### EXERCISE PROMPT
Could the data below be retyped exactly, without its pictures?

(Records from a collection)
________________________________________

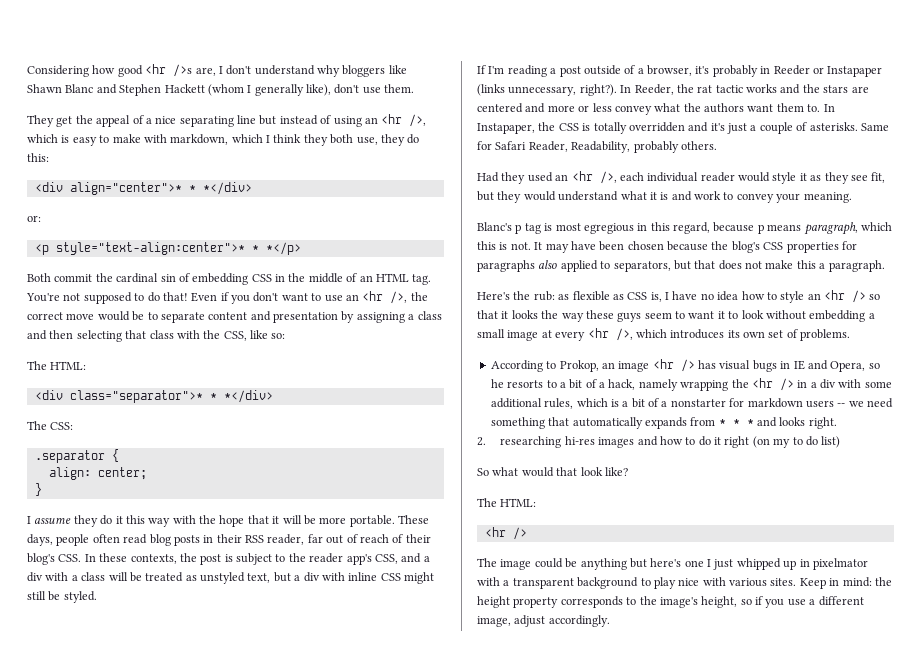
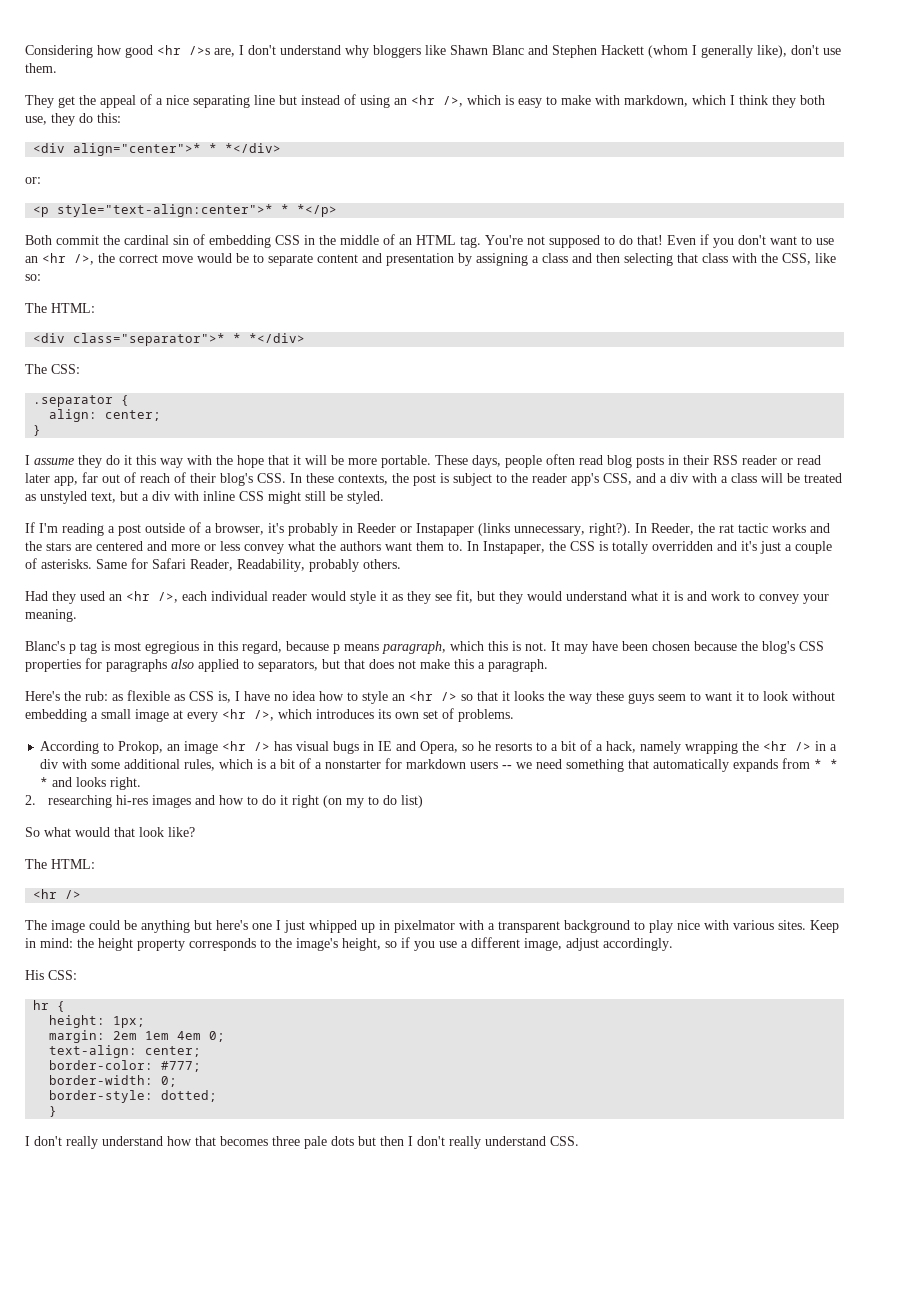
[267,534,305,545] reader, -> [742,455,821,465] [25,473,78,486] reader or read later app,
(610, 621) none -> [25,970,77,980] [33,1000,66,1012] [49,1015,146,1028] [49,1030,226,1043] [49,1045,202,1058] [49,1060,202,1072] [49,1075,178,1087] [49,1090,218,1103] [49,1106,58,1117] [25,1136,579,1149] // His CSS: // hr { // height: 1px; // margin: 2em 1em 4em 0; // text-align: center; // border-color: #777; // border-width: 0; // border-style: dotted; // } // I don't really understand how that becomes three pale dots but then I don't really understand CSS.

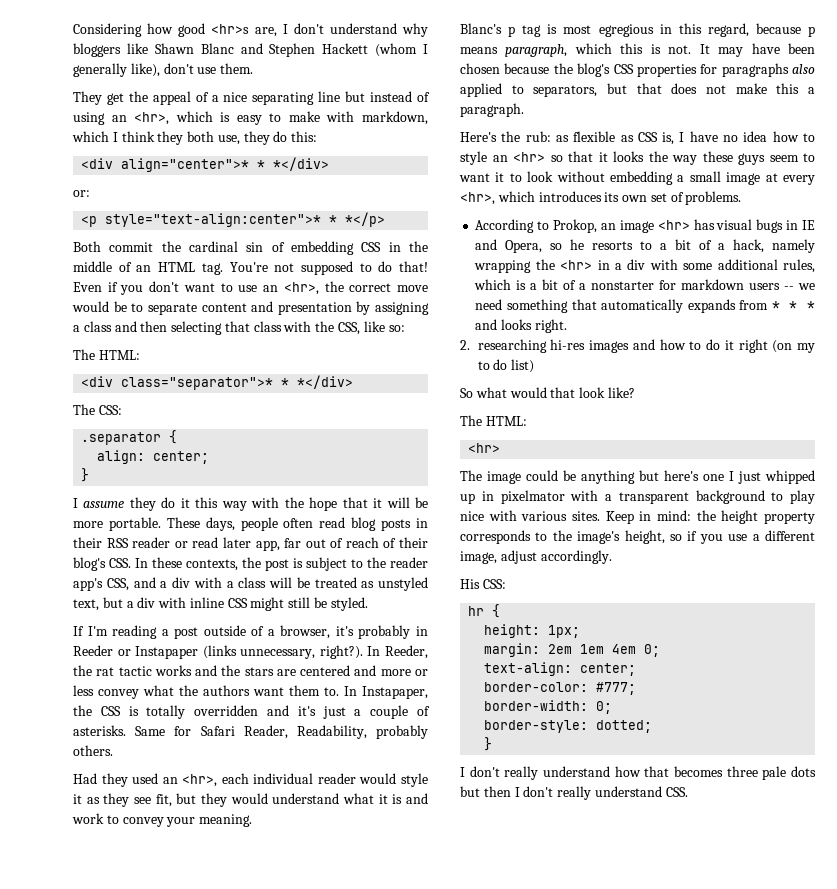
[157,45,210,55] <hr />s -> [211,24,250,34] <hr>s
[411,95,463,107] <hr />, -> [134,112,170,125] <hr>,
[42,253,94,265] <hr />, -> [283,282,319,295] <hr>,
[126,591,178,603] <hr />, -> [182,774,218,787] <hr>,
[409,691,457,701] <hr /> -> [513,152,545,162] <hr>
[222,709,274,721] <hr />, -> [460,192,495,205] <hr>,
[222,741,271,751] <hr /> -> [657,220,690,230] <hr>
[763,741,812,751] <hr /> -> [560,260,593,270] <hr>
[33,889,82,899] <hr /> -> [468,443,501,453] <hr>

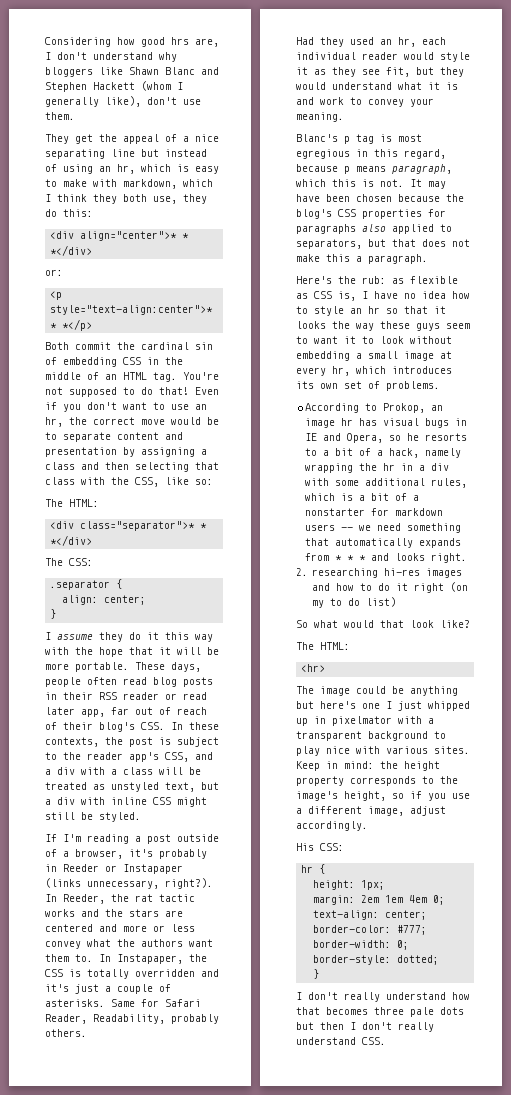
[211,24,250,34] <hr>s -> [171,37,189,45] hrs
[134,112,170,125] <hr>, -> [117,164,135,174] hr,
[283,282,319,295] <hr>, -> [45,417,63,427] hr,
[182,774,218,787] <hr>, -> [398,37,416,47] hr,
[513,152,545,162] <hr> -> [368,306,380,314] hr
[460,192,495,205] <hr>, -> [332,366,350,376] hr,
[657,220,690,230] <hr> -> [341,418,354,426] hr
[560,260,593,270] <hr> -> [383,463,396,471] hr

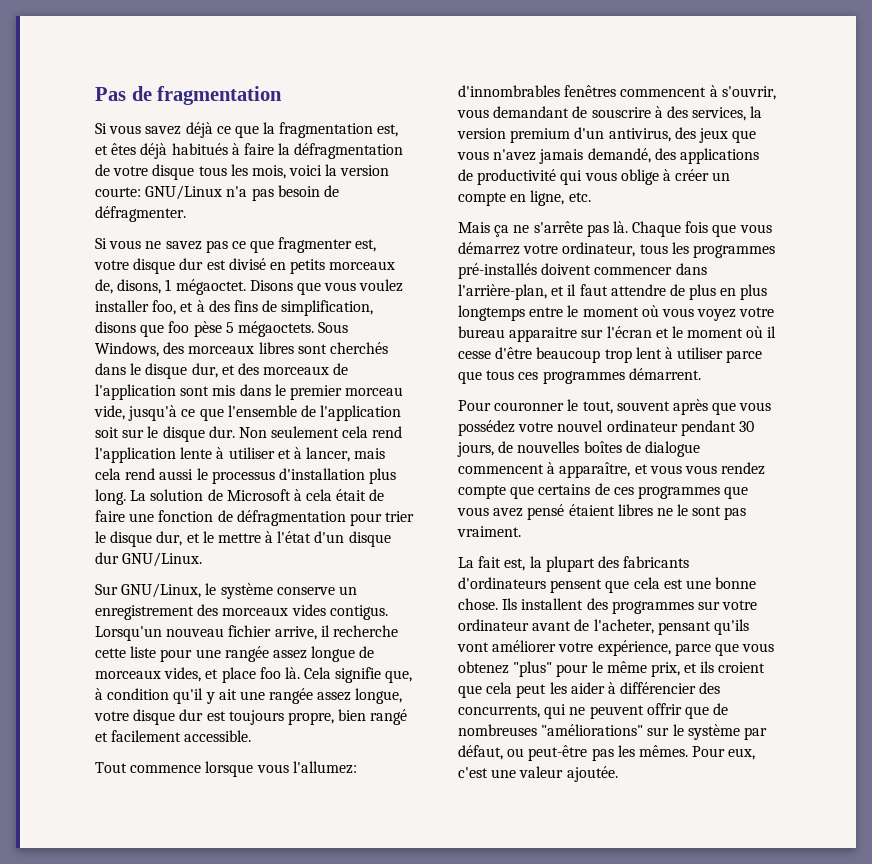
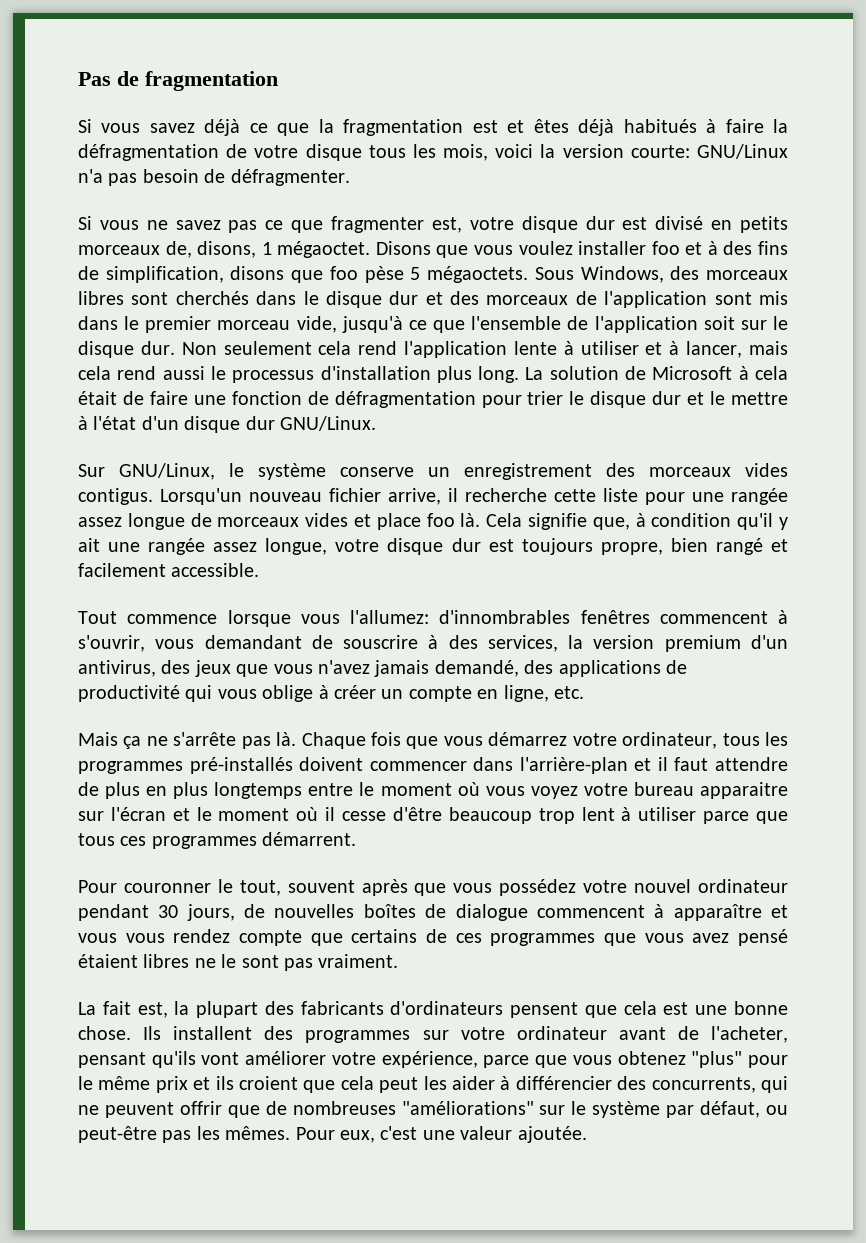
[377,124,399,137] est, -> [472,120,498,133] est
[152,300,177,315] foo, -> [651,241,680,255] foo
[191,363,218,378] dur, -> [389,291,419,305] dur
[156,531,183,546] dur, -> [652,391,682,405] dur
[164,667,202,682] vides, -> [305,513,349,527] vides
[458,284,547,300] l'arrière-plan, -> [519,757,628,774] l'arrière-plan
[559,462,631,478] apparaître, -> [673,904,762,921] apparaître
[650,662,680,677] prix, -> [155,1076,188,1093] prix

________________________________________

### EXPECTED ANSWER
[267,534,305,545] reader, -> [742,455,821,465] [25,473,78,486] reader or read later app,
(610, 621) none -> [25,970,77,980] [33,1000,66,1012] [49,1015,146,1028] [49,1030,226,1043] [49,1045,202,1058] [49,1060,202,1072] [49,1075,178,1087] [49,1090,218,1103] [49,1106,58,1117] [25,1136,579,1149] // His CSS: // hr { // height: 1px; // margin: 2em 1em 4em 0; // text-align: center; // border-color: #777; // border-width: 0; // border-style: dotted; // } // I don't really understand how that becomes three pale dots but then I don't really understand CSS.

[157,45,210,55] <hr />s -> [211,24,250,34] <hr>s
[411,95,463,107] <hr />, -> [134,112,170,125] <hr>,
[42,253,94,265] <hr />, -> [283,282,319,295] <hr>,
[126,591,178,603] <hr />, -> [182,774,218,787] <hr>,
[409,691,457,701] <hr /> -> [513,152,545,162] <hr>
[222,709,274,721] <hr />, -> [460,192,495,205] <hr>,
[222,741,271,751] <hr /> -> [657,220,690,230] <hr>
[763,741,812,751] <hr /> -> [560,260,593,270] <hr>
[33,889,82,899] <hr /> -> [468,443,501,453] <hr>

[211,24,250,34] <hr>s -> [171,37,189,45] hrs
[134,112,170,125] <hr>, -> [117,164,135,174] hr,
[283,282,319,295] <hr>, -> [45,417,63,427] hr,
[182,774,218,787] <hr>, -> [398,37,416,47] hr,
[513,152,545,162] <hr> -> [368,306,380,314] hr
[460,192,495,205] <hr>, -> [332,366,350,376] hr,
[657,220,690,230] <hr> -> [341,418,354,426] hr
[560,260,593,270] <hr> -> [383,463,396,471] hr

[377,124,399,137] est, -> [472,120,498,133] est
[152,300,177,315] foo, -> [651,241,680,255] foo
[191,363,218,378] dur, -> [389,291,419,305] dur
[156,531,183,546] dur, -> [652,391,682,405] dur
[164,667,202,682] vides, -> [305,513,349,527] vides
[458,284,547,300] l'arrière-plan, -> [519,757,628,774] l'arrière-plan
[559,462,631,478] apparaître, -> [673,904,762,921] apparaître
[650,662,680,677] prix, -> [155,1076,188,1093] prix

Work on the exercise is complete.